YOUR ASSIGNMENT: Would you reproduce, without any alteration, the lines from the opening line of the entries through the line that has "Atslēga Unior 14" in it?
---
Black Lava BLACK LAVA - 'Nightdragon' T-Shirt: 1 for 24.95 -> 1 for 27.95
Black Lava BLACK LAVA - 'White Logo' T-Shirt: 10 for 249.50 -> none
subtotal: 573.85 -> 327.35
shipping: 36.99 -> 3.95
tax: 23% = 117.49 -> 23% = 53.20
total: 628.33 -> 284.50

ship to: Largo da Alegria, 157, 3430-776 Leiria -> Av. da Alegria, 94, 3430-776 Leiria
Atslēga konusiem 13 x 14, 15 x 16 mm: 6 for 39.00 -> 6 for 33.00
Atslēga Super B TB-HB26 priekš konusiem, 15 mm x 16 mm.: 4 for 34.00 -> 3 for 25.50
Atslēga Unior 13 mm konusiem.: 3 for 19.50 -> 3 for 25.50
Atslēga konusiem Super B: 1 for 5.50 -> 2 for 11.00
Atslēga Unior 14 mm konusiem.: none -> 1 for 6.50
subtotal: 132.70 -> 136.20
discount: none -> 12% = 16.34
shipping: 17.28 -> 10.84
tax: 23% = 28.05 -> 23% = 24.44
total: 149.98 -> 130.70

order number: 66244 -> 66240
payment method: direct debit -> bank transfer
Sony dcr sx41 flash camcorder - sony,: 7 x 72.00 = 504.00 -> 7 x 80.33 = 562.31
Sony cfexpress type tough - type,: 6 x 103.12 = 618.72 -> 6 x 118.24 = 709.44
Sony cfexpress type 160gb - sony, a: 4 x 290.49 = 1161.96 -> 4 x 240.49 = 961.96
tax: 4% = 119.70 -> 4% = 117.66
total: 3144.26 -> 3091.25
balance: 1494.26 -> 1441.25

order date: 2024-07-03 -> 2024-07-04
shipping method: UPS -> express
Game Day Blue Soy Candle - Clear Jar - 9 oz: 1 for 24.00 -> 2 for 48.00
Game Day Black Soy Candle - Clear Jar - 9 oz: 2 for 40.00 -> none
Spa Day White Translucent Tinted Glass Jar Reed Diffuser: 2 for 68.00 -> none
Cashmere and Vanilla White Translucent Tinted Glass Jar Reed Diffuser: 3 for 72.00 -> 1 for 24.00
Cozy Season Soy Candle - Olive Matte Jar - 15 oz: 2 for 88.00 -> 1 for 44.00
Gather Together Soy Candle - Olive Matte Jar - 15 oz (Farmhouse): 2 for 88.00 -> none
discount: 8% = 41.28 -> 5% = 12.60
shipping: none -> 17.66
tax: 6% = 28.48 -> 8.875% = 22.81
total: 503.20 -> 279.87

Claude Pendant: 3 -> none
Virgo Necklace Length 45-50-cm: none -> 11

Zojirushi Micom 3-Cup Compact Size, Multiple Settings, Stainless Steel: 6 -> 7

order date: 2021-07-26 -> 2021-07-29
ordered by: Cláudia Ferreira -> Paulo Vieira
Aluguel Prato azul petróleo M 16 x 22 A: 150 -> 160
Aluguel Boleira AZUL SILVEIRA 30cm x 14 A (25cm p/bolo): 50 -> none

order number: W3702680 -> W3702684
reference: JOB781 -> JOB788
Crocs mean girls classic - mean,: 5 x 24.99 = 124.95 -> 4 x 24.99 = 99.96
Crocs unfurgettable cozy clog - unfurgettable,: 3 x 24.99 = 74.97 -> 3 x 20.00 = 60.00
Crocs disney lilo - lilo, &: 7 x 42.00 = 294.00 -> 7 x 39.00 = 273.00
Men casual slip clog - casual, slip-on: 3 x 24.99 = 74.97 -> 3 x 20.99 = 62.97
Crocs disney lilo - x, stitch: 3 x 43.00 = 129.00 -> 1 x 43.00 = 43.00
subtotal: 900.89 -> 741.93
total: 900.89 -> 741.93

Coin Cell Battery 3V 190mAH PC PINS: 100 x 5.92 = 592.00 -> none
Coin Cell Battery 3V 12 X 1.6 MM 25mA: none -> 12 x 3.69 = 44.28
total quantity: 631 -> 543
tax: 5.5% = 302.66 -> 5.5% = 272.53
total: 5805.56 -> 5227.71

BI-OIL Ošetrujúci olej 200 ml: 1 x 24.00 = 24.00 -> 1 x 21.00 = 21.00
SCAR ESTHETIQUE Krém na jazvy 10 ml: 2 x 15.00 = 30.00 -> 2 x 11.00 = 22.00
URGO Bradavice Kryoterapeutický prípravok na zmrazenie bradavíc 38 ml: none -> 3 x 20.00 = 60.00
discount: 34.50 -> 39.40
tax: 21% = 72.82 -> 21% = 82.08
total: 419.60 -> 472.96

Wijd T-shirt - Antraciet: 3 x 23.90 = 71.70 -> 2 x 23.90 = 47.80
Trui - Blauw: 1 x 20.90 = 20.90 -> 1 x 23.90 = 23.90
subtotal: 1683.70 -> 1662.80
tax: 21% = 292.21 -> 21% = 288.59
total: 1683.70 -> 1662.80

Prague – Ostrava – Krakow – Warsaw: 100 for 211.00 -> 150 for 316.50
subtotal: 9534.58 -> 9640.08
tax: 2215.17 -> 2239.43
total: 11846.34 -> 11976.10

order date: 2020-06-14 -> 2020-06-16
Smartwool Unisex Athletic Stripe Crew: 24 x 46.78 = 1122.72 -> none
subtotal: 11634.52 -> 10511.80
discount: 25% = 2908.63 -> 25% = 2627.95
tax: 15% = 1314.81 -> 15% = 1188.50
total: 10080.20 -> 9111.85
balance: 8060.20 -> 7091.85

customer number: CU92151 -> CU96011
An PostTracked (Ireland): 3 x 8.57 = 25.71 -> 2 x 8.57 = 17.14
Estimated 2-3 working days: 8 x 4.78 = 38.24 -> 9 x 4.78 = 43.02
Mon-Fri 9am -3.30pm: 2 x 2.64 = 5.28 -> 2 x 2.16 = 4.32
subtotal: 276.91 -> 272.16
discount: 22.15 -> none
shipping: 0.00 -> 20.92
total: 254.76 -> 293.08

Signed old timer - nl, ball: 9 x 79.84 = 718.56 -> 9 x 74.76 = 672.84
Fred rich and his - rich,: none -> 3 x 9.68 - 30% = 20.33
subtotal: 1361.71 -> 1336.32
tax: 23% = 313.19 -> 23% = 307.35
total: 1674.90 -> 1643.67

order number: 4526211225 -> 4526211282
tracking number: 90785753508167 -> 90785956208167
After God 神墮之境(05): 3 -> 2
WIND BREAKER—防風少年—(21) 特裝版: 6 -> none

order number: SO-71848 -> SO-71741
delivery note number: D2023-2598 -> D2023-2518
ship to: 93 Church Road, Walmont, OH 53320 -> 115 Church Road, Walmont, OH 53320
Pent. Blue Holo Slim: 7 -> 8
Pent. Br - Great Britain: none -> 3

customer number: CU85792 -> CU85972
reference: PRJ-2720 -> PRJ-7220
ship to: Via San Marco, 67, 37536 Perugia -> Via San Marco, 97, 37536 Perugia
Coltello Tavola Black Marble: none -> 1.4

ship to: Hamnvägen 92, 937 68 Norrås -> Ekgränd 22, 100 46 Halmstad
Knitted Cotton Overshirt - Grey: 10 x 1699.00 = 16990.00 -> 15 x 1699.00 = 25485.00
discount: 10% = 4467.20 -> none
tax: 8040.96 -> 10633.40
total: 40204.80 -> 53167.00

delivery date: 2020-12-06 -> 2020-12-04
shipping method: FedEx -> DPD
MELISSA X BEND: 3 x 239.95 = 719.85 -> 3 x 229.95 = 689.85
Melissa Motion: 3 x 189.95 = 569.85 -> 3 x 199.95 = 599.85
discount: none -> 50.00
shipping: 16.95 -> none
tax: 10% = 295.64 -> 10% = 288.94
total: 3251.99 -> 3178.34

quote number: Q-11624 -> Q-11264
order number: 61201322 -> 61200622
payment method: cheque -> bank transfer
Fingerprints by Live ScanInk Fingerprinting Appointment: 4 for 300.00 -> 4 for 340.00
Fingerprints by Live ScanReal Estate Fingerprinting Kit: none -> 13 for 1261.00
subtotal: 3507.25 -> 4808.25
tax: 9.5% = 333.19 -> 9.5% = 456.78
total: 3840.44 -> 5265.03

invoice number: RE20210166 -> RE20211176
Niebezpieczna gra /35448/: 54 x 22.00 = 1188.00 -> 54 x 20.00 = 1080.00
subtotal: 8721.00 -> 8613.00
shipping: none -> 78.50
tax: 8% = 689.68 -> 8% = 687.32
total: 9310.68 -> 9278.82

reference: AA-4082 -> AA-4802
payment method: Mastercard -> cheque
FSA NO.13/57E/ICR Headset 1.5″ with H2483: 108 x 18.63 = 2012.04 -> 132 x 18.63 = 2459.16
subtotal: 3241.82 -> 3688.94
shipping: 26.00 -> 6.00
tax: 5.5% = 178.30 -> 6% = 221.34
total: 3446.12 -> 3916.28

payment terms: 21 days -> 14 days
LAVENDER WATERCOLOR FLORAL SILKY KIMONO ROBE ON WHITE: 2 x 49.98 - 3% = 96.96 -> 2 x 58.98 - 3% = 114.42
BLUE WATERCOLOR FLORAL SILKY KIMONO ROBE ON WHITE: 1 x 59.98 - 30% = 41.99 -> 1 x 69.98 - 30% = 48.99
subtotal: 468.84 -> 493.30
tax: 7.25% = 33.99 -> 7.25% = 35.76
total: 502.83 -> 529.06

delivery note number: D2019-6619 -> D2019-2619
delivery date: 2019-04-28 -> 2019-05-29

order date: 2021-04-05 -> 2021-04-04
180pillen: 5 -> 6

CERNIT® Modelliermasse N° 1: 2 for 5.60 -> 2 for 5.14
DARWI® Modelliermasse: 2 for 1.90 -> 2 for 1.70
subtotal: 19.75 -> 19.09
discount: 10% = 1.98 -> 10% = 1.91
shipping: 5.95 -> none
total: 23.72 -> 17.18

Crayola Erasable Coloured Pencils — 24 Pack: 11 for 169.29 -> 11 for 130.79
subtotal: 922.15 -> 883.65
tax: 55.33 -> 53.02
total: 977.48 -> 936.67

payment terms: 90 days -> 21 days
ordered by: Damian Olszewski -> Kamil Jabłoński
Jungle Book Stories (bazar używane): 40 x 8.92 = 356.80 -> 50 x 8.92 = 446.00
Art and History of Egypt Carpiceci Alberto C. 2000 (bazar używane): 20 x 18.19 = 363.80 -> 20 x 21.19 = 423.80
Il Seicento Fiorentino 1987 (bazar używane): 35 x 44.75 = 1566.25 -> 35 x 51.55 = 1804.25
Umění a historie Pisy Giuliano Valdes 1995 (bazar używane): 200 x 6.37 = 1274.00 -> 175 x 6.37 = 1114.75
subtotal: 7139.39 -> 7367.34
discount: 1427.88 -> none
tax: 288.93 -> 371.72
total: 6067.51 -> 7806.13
---
SOLUTION TO THE PROBLEM:
Black Lava BLACK LAVA - 'Nightdragon' T-Shirt: 1 for 24.95 -> 1 for 27.95
Black Lava BLACK LAVA - 'White Logo' T-Shirt: 10 for 249.50 -> none
subtotal: 573.85 -> 327.35
shipping: 36.99 -> 3.95
tax: 23% = 117.49 -> 23% = 53.20
total: 628.33 -> 284.50

ship to: Largo da Alegria, 157, 3430-776 Leiria -> Av. da Alegria, 94, 3430-776 Leiria
Atslēga konusiem 13 x 14, 15 x 16 mm: 6 for 39.00 -> 6 for 33.00
Atslēga Super B TB-HB26 priekš konusiem, 15 mm x 16 mm.: 4 for 34.00 -> 3 for 25.50
Atslēga Unior 13 mm konusiem.: 3 for 19.50 -> 3 for 25.50
Atslēga konusiem Super B: 1 for 5.50 -> 2 for 11.00
Atslēga Unior 14 mm konusiem.: none -> 1 for 6.50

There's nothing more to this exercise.